The non -return point came, according to Badesa, at 12:33:20, when “Iberia loses connection with France and becomes an electric island; immediately, the centrals are massively disconnected.” Then, with the electrically isolated Iberian Peninsula, it is when synchronism is lost with the European continent. At that moment, with 59% of electricity from solar and 11% wind, inertia is insufficient.

Then, the lack of inertia did not help. It is at this time, with the disconnected peninsula, when the inertia of the system becomes crucial. According to Badesa: “With little inertia, the frequency began to go down and to change very quickly.” This rapid frequency variation would have caused the shot of the protection relays of numerous centrals, “finishing off the blackout.”

The lack of inertia “aggravated the final problem because he made the Rocof jump, but the origin was in several almost simultaneous generation cuts” previously, Badesa explained, stressing that “no operator designs his network to support three groups out of the service when he is isolated.” In other words, “the low renewable inertia did not cause the initial ruling, but it yesterday accelerated the collapse once Iberia remained alone.”

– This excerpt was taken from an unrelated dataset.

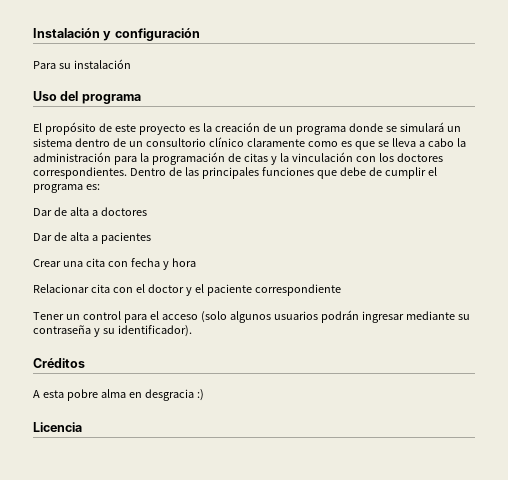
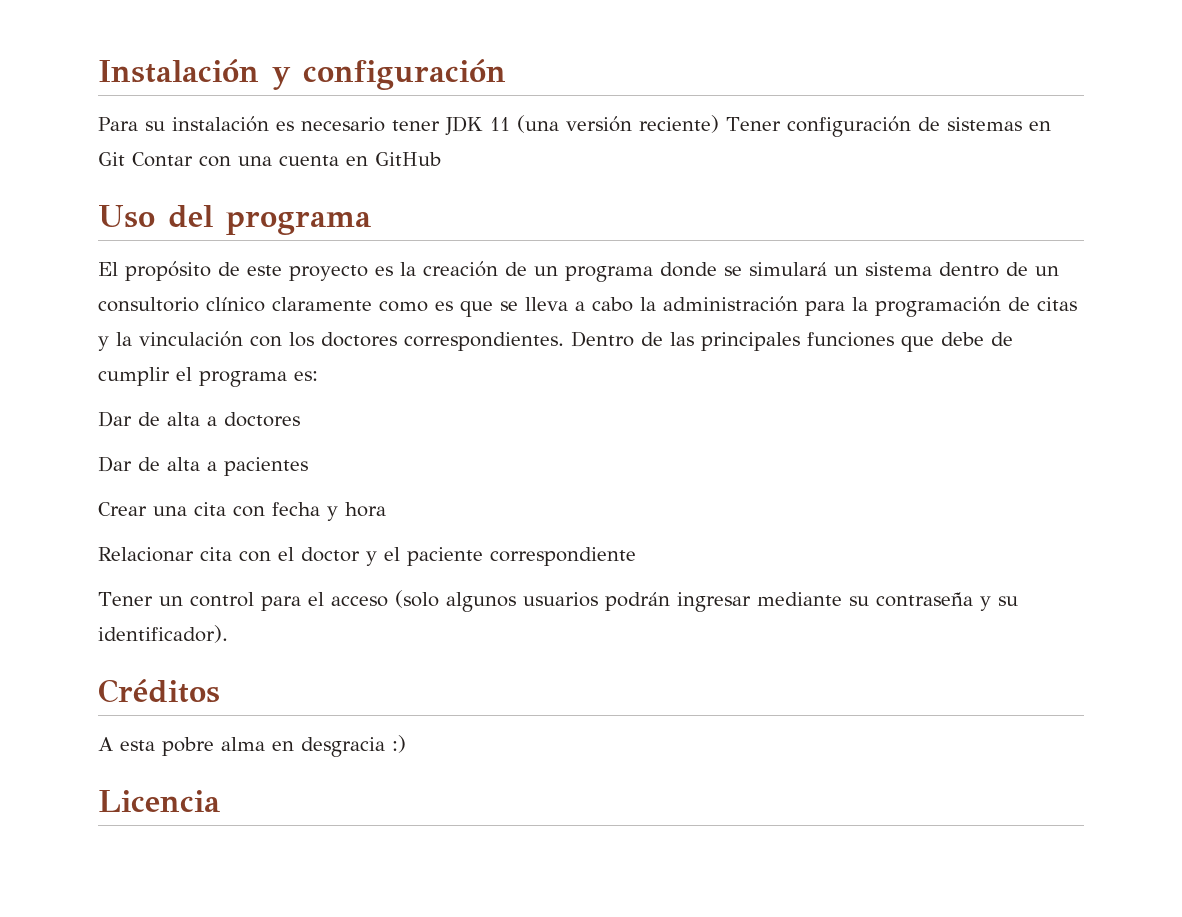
(131, 64) none -> [275,115,1051,137] [98,152,441,167] es necesario tener JDK 11 (una versión reciente) Tener configuración de sistemas en Git Contar con una cuenta en GitHub

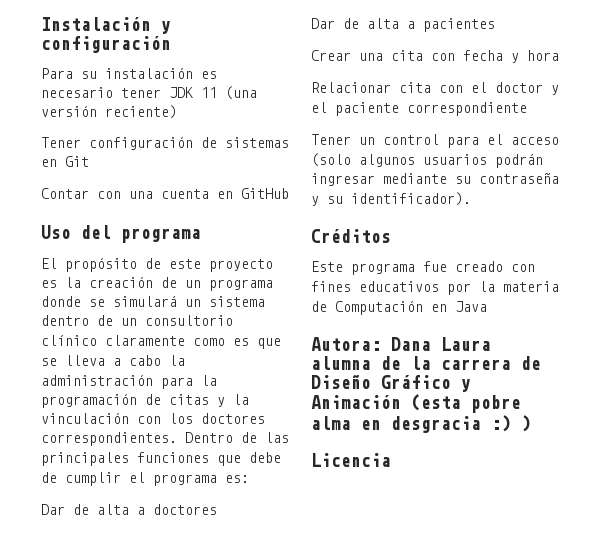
(719, 124) none -> (177, 112) //
(125, 159) none -> (89, 161) //
[98,737,155,751] A esta -> [311,261,535,275] [311,281,559,295] [311,300,487,315] [311,337,491,351] [311,356,541,370] [311,375,471,392] [311,394,461,411] Este programa fue creado con fines educativos por la materia de Computación en Java // Autora: Dana Laura alumna de la carrera de Diseño Gráfico y Animación (esta
(406, 744) none -> [521,415,531,432] )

Waiting for the official report. The available information suggests that the April 28 blackout was not a direct consequence of the low inertia due to renewable penetration, but the result of a complex chain of anomalous oscillations in the European network, followed by multiple almost simultaneous generation losses, possibly linked to overcoming.

The preliminary conclusion is that the stability of a network with increasing weight of renewables does not depend only on inertia, but on the general robustness of the system in the face of multiple contingencies, such as interarene oscillations. For the definitive conclusions, we will have to wait for the official report, the Government hopes to have “in less than three months.”